━━ Records for the exercise

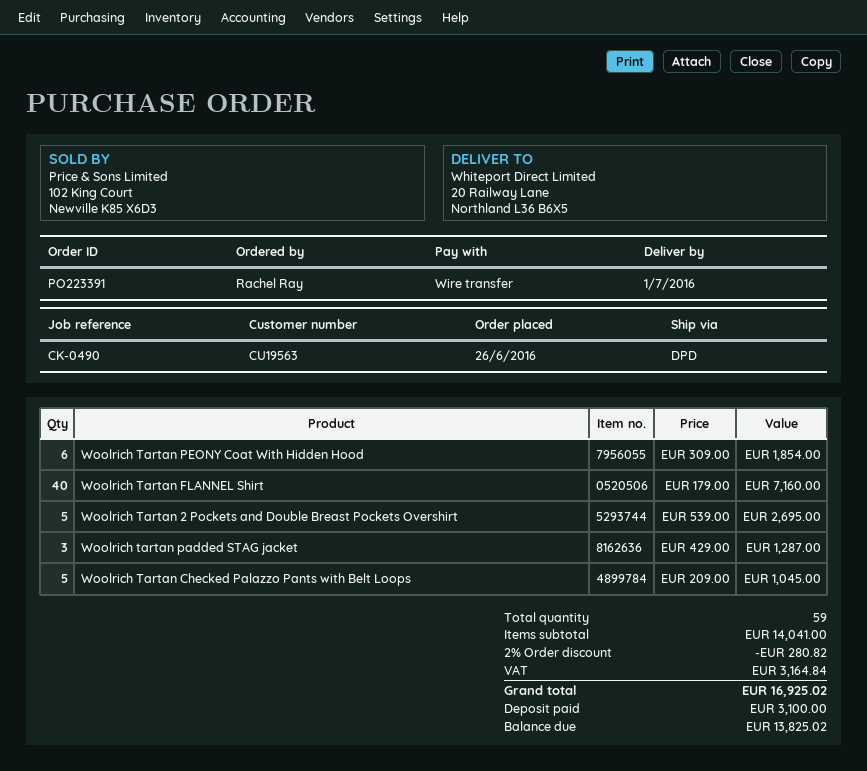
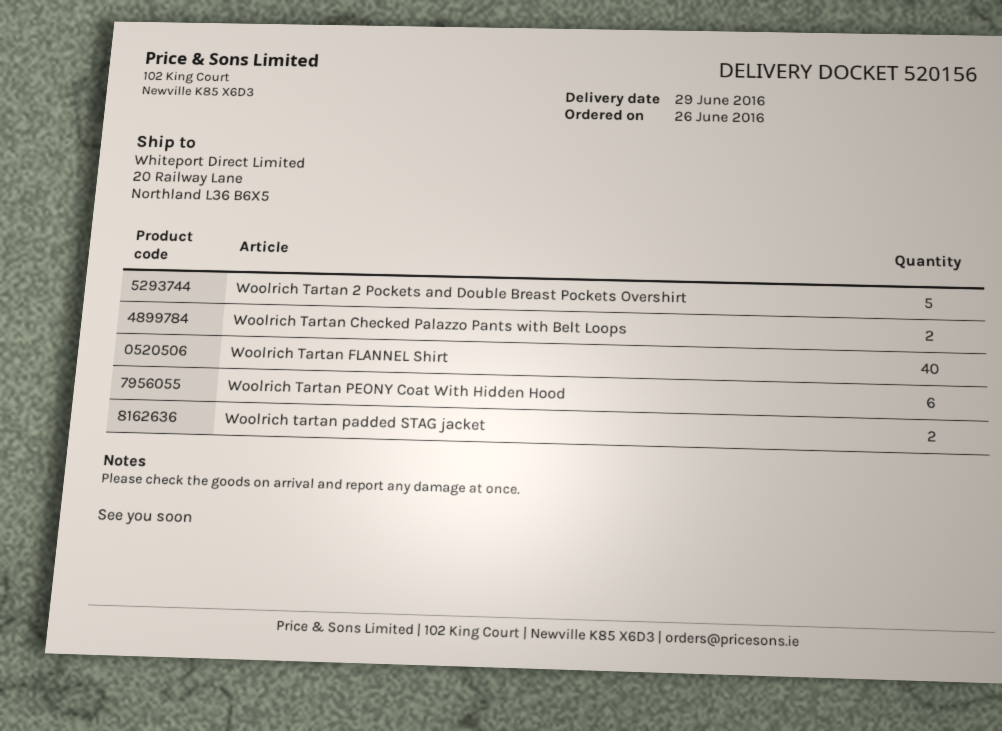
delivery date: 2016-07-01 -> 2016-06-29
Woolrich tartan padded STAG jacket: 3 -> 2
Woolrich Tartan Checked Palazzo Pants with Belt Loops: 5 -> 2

━━━━
━━ Records for the exercise

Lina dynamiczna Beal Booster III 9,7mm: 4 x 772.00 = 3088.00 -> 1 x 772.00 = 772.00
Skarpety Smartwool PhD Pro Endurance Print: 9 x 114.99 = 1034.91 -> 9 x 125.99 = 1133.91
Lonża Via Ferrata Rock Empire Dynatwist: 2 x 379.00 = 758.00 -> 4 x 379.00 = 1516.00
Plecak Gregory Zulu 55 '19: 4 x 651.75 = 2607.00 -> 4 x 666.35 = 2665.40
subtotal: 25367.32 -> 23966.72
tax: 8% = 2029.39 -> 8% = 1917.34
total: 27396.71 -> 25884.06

━━━━

[What the task requires] Which lines above run from the one containing "Woolrich tartan padded STAG jacket: 3 -> 2" down to the one containing "Woolrich Tartan Checked"? Repeat exactly those, both ends included, and nothing else.

[Task answer]
Woolrich tartan padded STAG jacket: 3 -> 2
Woolrich Tartan Checked Palazzo Pants with Belt Loops: 5 -> 2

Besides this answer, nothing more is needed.